After Lenormand's death her name was used on several cartomancy decks. This included a deck of 36 illustrated cards known as the Petit Lenormand, or simply "Lenormand cards", still used extensively today. It is commonly used for divination in France, the Low Countries, Central Europe, the Balkans, and Russia. It eventually spread to Brazil, probably through European and Russian emigres.

===Das Spiel der Hoffnung===
The 36-card Petite Lenormand tarot deck is modelled on a deck of cards published circa 1799 called Das Spiel der Hoffnung (The Game of Hope), a game of chance designed by Johann Kaspar Hechtel of Nuremberg. It was originally meant to be laid out in a 6 x 6 grid of cards and played as a boardgame, with #1 (The Rider) as the start and #35 (The Anchor / Hope) as the end. Movement was determined with a pair of standard six-sided dice. Some cards granted money from the pot or moved the player forward to another card. Others forced the player to pay into the pot or moved them backwards. If the player landed on #8 (The Coffin) or overshot #35 by 1 and ended up on #36 (The Cross) instead, they were stuck there. They couldn't get out until they either rolled a double number on a later turn (like two "1s" or two "6s") or another player landed on the card. If the player rolled too high and overshot #36, they deducted the number of spaces to #36 from the result and then moved backwards for the remainder (for example, a player who was on #32 rolls a result of 8, they subtract 4 from the result [36 - 32 = 4] and then go backwards four spaces to #28 [32 - 4 = 28]).

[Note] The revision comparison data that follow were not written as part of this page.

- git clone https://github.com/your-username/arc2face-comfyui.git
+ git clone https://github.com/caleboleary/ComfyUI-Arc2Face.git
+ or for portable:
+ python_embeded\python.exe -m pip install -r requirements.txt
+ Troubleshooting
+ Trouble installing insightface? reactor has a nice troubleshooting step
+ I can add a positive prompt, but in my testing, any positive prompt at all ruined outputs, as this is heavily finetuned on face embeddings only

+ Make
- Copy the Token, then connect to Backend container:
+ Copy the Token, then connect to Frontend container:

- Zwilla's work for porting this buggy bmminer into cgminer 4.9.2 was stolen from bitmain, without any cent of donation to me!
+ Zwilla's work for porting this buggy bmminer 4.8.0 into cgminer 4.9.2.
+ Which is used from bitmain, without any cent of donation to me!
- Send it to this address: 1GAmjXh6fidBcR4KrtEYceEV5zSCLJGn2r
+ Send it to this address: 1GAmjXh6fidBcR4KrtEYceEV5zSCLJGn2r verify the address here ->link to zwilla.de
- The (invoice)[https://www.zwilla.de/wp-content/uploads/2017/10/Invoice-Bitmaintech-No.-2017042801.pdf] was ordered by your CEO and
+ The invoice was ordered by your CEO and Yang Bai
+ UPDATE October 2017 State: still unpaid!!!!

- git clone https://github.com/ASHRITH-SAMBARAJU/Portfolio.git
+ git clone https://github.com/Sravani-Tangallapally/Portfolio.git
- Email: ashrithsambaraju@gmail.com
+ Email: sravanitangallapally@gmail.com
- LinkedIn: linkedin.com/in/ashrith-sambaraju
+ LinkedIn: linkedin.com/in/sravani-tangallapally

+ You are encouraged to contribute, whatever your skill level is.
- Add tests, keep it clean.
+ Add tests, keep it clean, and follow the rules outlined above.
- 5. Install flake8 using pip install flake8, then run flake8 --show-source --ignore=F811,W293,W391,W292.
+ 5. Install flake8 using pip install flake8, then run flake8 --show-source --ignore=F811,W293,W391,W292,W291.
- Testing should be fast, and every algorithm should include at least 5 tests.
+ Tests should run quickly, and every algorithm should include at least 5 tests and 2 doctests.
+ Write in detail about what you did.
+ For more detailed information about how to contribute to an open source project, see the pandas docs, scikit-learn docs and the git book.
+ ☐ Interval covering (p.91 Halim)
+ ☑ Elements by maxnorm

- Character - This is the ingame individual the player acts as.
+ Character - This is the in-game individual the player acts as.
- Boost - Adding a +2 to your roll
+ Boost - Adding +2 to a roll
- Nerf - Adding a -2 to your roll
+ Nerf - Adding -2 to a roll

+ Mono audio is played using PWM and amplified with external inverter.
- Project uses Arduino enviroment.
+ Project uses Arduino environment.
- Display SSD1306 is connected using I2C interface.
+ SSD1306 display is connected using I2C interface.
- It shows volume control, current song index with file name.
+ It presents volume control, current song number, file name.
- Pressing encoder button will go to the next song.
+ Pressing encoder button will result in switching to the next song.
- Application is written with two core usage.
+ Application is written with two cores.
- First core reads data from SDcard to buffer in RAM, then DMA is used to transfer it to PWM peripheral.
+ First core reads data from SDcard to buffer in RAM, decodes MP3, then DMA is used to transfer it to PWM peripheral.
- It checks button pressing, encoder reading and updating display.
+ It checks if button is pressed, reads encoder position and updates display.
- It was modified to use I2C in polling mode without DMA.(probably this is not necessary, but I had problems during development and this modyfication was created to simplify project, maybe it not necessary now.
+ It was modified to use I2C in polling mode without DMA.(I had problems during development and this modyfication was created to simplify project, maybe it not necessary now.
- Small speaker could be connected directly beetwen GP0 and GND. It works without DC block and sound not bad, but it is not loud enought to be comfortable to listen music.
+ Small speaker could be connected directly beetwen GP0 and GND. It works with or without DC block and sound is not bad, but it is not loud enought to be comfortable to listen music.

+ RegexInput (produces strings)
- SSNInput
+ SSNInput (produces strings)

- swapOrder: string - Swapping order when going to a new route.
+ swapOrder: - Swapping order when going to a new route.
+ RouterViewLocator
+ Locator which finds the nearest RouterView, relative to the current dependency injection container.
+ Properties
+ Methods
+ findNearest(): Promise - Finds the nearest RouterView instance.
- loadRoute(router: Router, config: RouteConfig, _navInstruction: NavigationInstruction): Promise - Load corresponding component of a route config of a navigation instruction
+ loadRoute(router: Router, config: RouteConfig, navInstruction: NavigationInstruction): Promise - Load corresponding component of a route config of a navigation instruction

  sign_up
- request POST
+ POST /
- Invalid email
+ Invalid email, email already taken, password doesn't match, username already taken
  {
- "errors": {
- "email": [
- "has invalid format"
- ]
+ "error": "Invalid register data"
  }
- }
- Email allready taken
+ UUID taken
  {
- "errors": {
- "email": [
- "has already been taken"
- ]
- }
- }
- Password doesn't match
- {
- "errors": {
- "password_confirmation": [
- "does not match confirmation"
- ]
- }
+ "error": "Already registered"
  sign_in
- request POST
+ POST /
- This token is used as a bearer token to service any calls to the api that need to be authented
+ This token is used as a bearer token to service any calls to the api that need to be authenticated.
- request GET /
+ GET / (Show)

It also had German- and/or French-style playing cards depicted on them in the upper field so it could double as a standard German 36-card deck. If used as a card deck, the numbered cards in each suit ranged from 6 to 9, followed by the Panier (or "banner", representing the 10 card), the three Face Cards (Untermann (Jack), Obermann (Queen) and König (King)), and the Daus (or "Deuce", representing the 2) replacing the Ace.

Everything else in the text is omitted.